En cambio, se debe pensar en los efectos de una legislación
que abre la puerta a la idea de que el matrimonio entre un varón y una
mujer sería sólo uno de los matrimonios posibles, en igualdad
de derechos con otros tipos de matrimonio. La influencia pedagógica sobre
las mentes de las personas y las limitaciones, incluso jurídicas, de
sus libertades que podrán suscitarse serán sin duda muy negativas.
¿Será posible seguir sosteniendo la verdad del matrimonio, y educando
a los hijos de acuerdo con ella, sin que padres y educadores vean conculcado
su derecho a hacerlo así por un nuevo sistema legal contrario a la razón?

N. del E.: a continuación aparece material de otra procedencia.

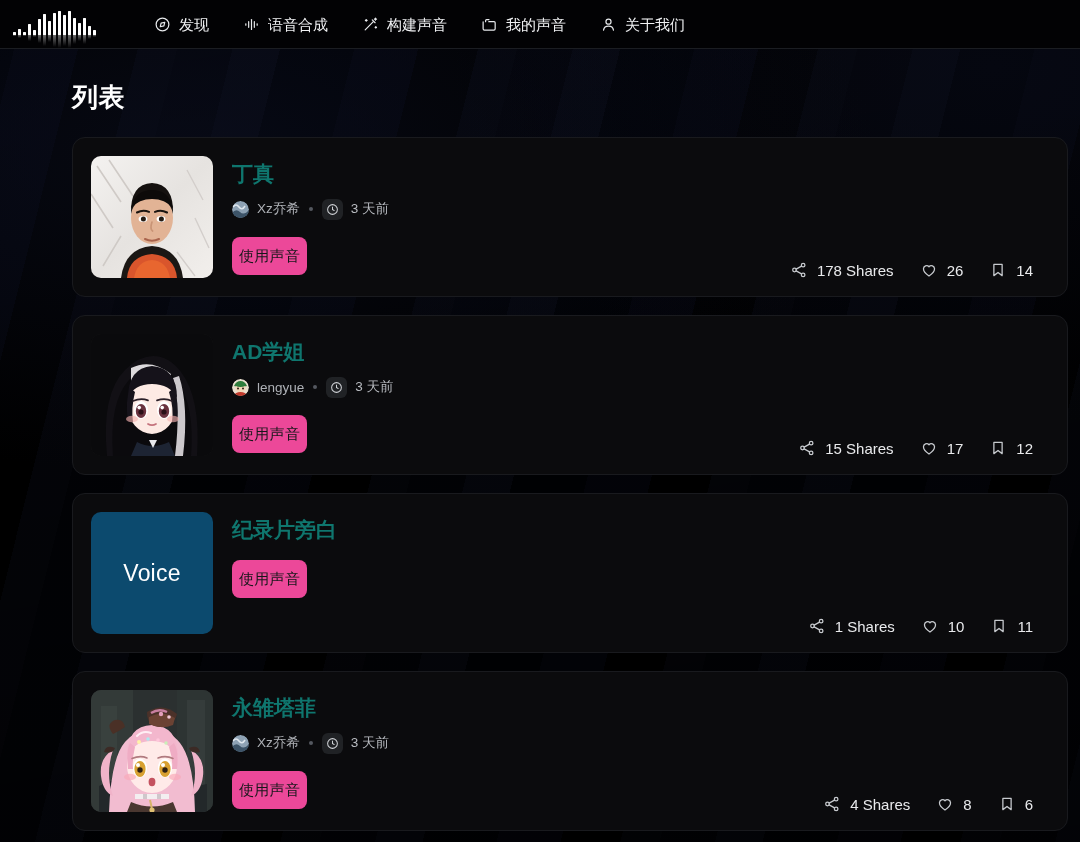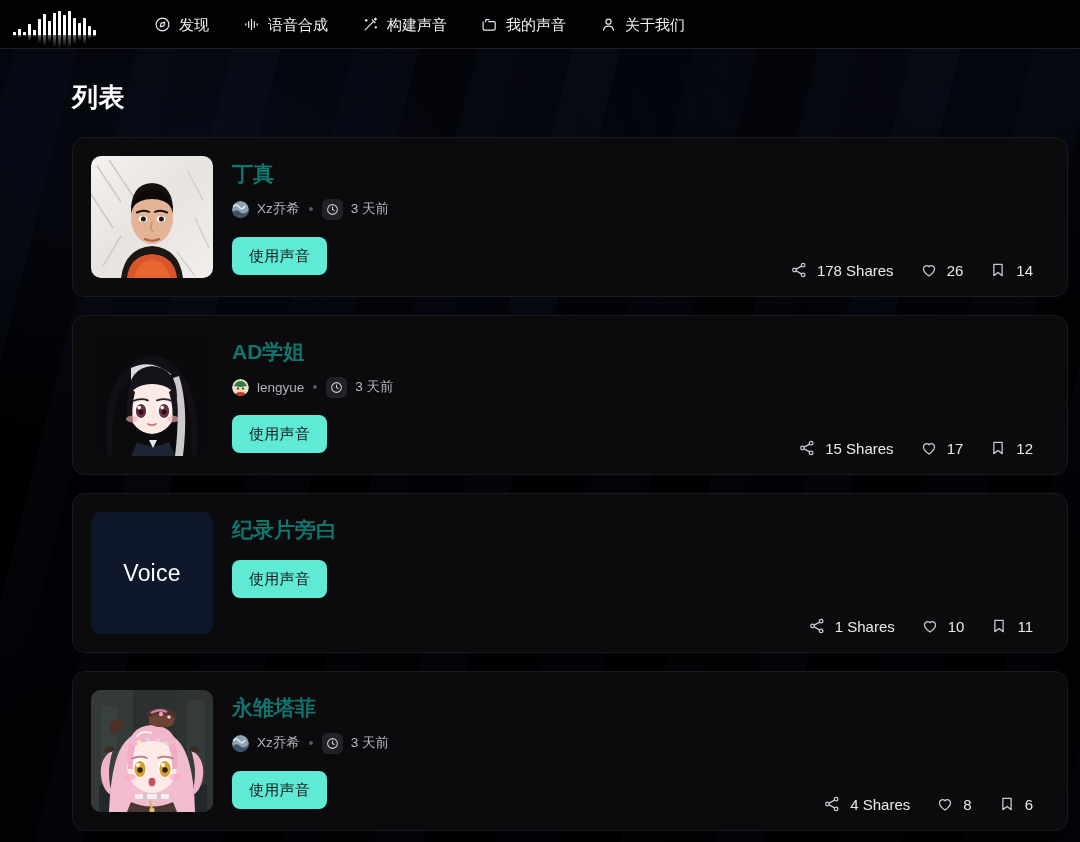--- a/index.html
+++ b/index.html
@@ -156,21 +156,21 @@
     width: 122px;
     height: 122px;
     border-radius: 10px;
     flex: 0 0 auto;
     overflow: hidden;
     background: #1a1a1a;
     position: relative;
   }
   .thumb svg { display: block; width: 122px; height: 122px; }
   .thumb.placeholder {
-    background: #0f172a;
+    background: #0c4a6e;
     display: flex;
     align-items: center;
     justify-content: center;
   }
   .thumb.placeholder .ph-text {
     color: #ffffff;
     font-size: 23px;
     letter-spacing: 0.2px;
   }
 
@@ -227,25 +227,25 @@
   .meta .clock-chip svg { display: block; width: 13px; height: 13px; color: #cfd2d6; }
   .meta .time {
     font-size: 13.5px;
     color: #b9bcc1;
     white-space: nowrap;
   }
 
   .use-btn {
     margin-top: 18px;
     align-self: flex-start;
-    background: #5eead4;
+    background: #ec4899;
     color: #17181a;
     border: none;
     border-radius: 8px;
-    padding: 0 17px;
+    padding: 0 7px;
     height: 38px;
     font-size: 15px;
     font-weight: 500;
     font-family: inherit;
     cursor: pointer;
     letter-spacing: 0.3px;
   }
 
   .stats {
     position: absolute;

¿No se acabará tratando de imponer a todos por la pura fuerza
de la ley una visión de las cosas contraria a la verdad del matrimonio?
5. Pensamos, pues, que el reconocimiento jurídico de las uniones homosexuales
y, más aún, su equiparación con el matrimonio, constituiría
un error y una injusticia de muy negativas consecuencias para el bien común
y el futuro de la sociedad. Naturalmente, sólo la autoridad legítima
tiene la potestad de establecer las normas para la regulación de la vida
social. Pero también es evidente que todos podemos y debemos colaborar
con la exposición de las ideas y con el ejercicio de actuaciones razonables
a que tales normas respondan a los principios de la justicia y contribuyan realmente
a la consecución del bien común. Invitamos, pues, a todos, en
especial a los católicos, a hacer todo lo que legítimamente se
encuentre en sus manos en nuestro sistema democrático para que las leyes
de nuestro País resulten favorables al único verdadero matrimonio.
En particular, ante la situación en la que nos encontramos, “el
parlamentario católico tiene el deber moral de expresar clara y públicamente
su desacuerdo y votar contra el proyecto de ley”[2] que pretenda legalizar
las uniones homosexuales.
6. La institución matrimonial, con toda la belleza propia del verdadero
amor humano, fuerte y fértil, también en medio de sus fragilidades,
es muy estimada por todos los pueblos. Es una realidad humana que responde al
plan creador de Dios y que, para los bautizados, es sacramento de la gracia
de Cristo, el esposo fiel que ha dado su vida por la Iglesia, haciendo de ella
una madre feliz y fecunda de muchos hijos. Precisamente por eso, la Iglesia
reconoce el valor sagrado de todo matrimonio verdadero, también del que
contraen quienes no profesan nuestra fe. Junto con muchas personas de ideologías
y de culturas muy diversas, estamos empeñados en fortalecer la institución
matrimonial, ante todo, ofreciendo a los jóvenes ejemplos que seguir
e impulsos que secundar. En este proyecto de una civilización del amor
las personas homosexuales serán respetadas y acogidas con amor. Invocamos
para todos la bendición de Dios y la ayuda de Santa María y de
San José.
[1] Congregación para la Doctrina de la Fe, Consideraciones acerca de
los proyectos de reconocimiento legal de las uniones entre personas homosexuales
(3 de junio de 2003), Ecclesia 3165/66, 9 y 16 de agosto de 2003, 1236-1239.
[2] Congregación para la Doctrina de la Fe, lugar citado, 10.